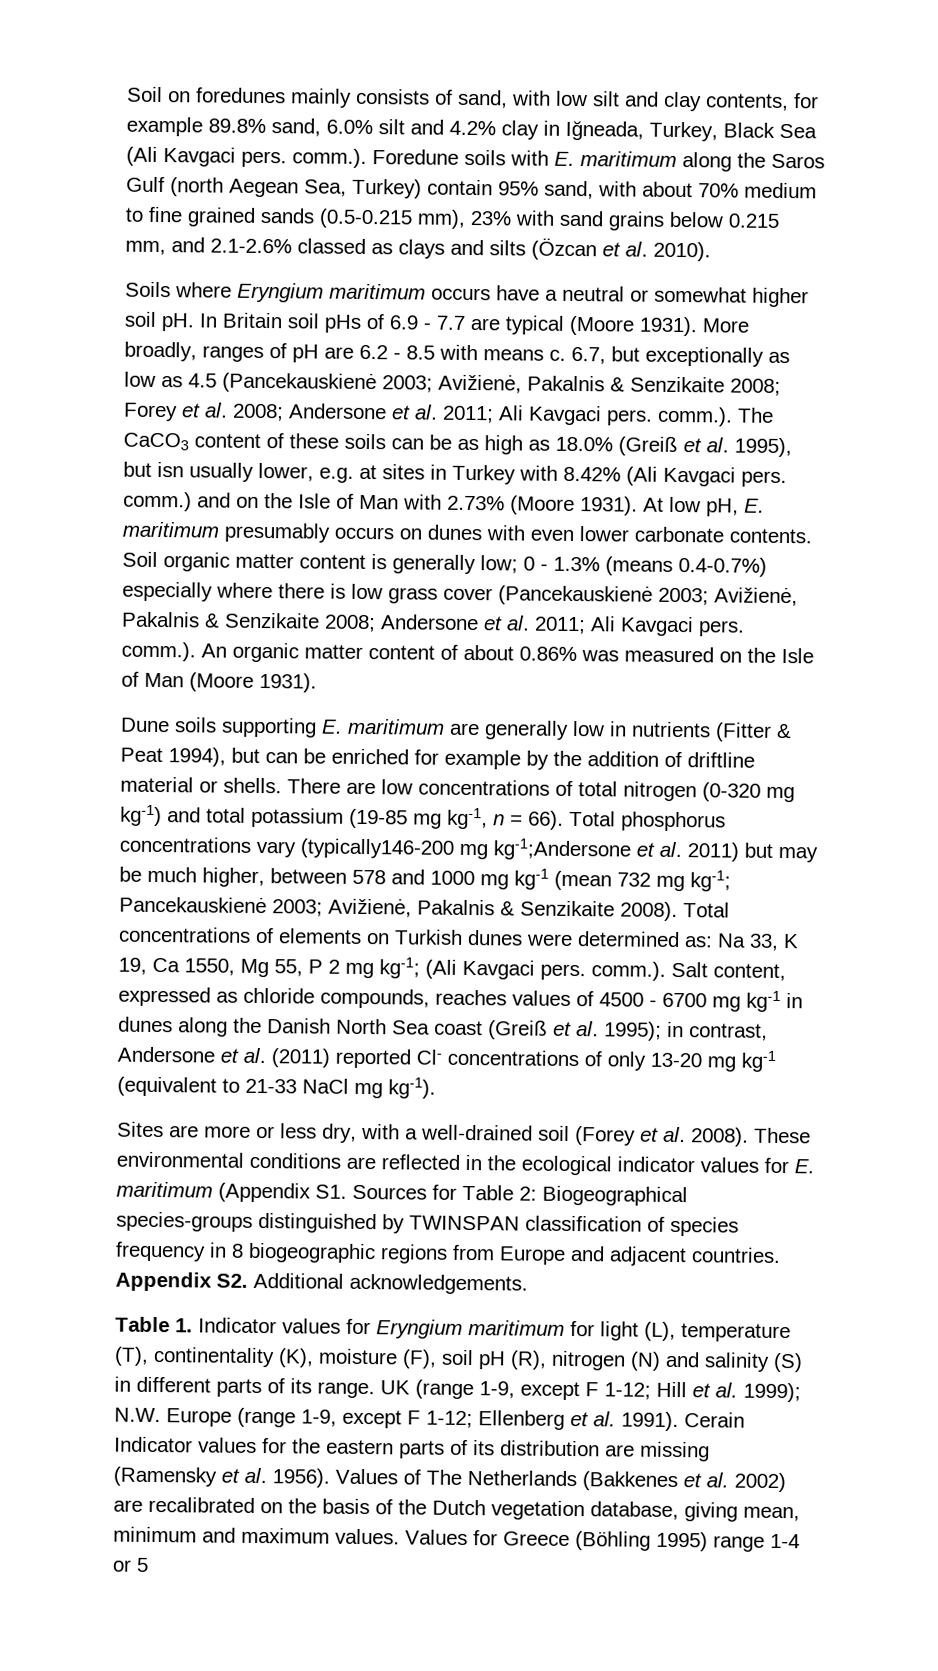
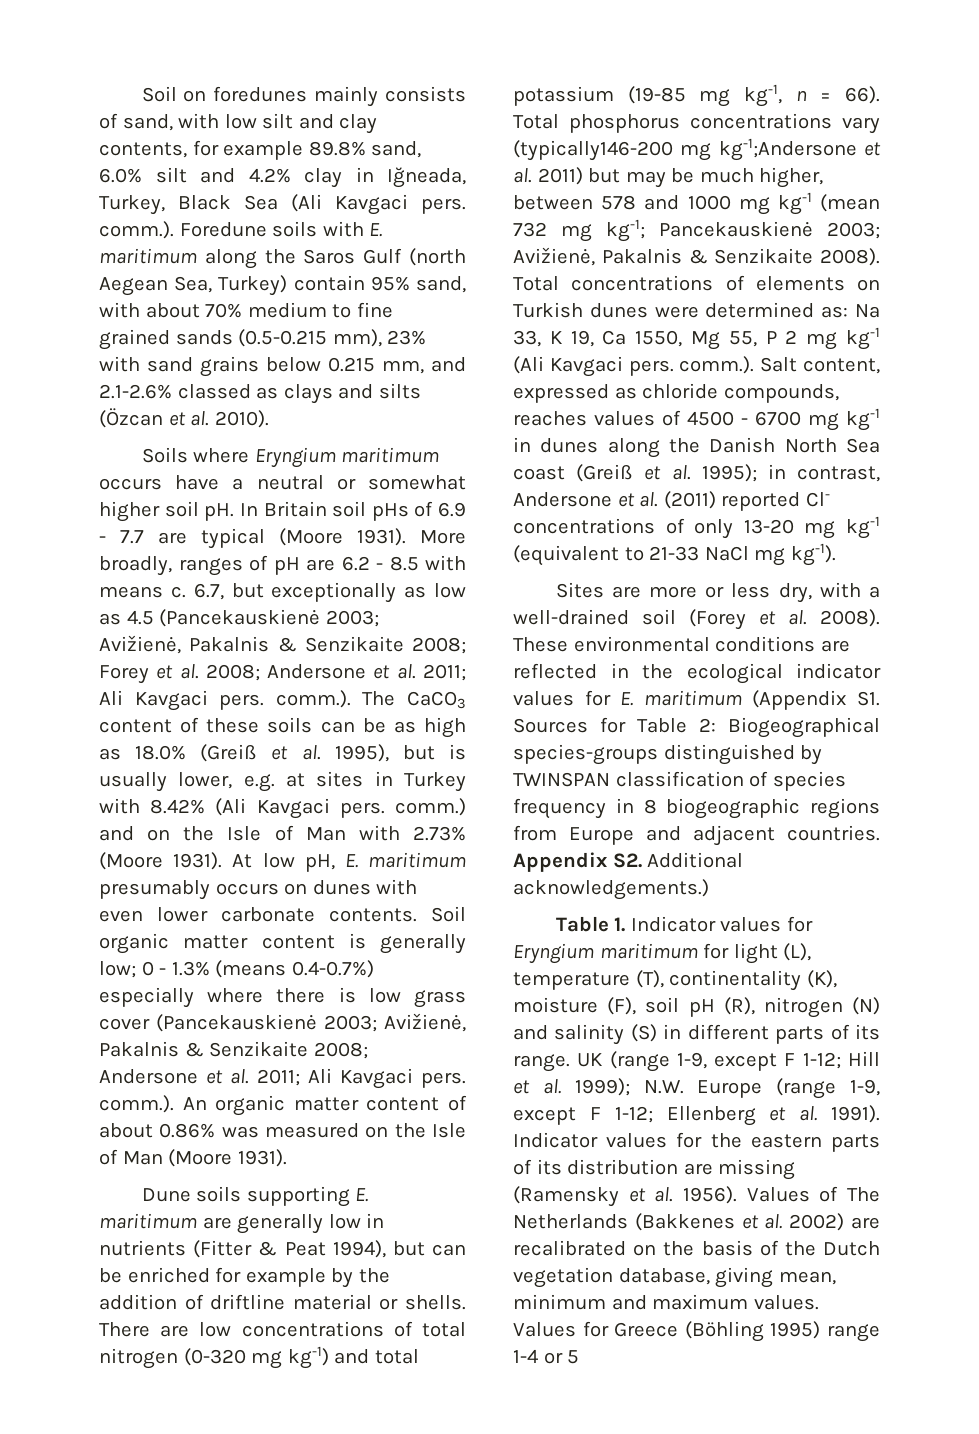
- Ali Kavgaci pers. comm.). The CaCO3 content of these soils can be as high as 18.0% (Greiß et al. 1995), but isn usually lower, e.g. at sites in Turkey with 8.42% (Ali Kavgaci pers. comm.) and on the Isle of Man with 2.73% (Moore 1931).
+ Ali Kavgaci pers. comm.). The CaCO3 content of these soils can be as high as 18.0% (Greiß et al. 1995), but is usually lower, e.g. at sites in Turkey with 8.42% (Ali Kavgaci pers. comm.) and on the Isle of Man with 2.73% (Moore 1931).
- Na 33, K 19, Ca 1550, Mg 55, P 2 mg kg-1; (Ali Kavgaci pers. comm.). Salt content, expressed as chloride compounds, reaches values of 4500 - 6700 mg kg-1 in dunes along the Danish North Sea coast (Greiß et al. 1995);
+ Na 33, K 19, Ca 1550, Mg 55, P 2 mg kg-1 (Ali Kavgaci pers. comm.). Salt content, expressed as chloride compounds, reaches values of 4500 - 6700 mg kg-1 in dunes along the Danish North Sea coast (Greiß et al. 1995);
- Appendix S2. Additional acknowledgements.
+ Appendix S2. Additional acknowledgements.)
- Cerain Indicator values for the eastern parts of its distribution are missing (Ramensky et al. 1956).
+ Indicator values for the eastern parts of its distribution are missing (Ramensky et al. 1956).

=====

Without including any pictures, output all the entries above exactly.

- Ali Kavgaci pers. comm.). The CaCO3 content of these soils can be as high as 18.0% (Greiß et al. 1995), but isn usually lower, e.g. at sites in Turkey with 8.42% (Ali Kavgaci pers. comm.) and on the Isle of Man with 2.73% (Moore 1931).
+ Ali Kavgaci pers. comm.). The CaCO3 content of these soils can be as high as 18.0% (Greiß et al. 1995), but is usually lower, e.g. at sites in Turkey with 8.42% (Ali Kavgaci pers. comm.) and on the Isle of Man with 2.73% (Moore 1931).
- Na 33, K 19, Ca 1550, Mg 55, P 2 mg kg-1; (Ali Kavgaci pers. comm.). Salt content, expressed as chloride compounds, reaches values of 4500 - 6700 mg kg-1 in dunes along the Danish North Sea coast (Greiß et al. 1995);
+ Na 33, K 19, Ca 1550, Mg 55, P 2 mg kg-1 (Ali Kavgaci pers. comm.). Salt content, expressed as chloride compounds, reaches values of 4500 - 6700 mg kg-1 in dunes along the Danish North Sea coast (Greiß et al. 1995);
- Appendix S2. Additional acknowledgements.
+ Appendix S2. Additional acknowledgements.)
- Cerain Indicator values for the eastern parts of its distribution are missing (Ramensky et al. 1956).
+ Indicator values for the eastern parts of its distribution are missing (Ramensky et al. 1956).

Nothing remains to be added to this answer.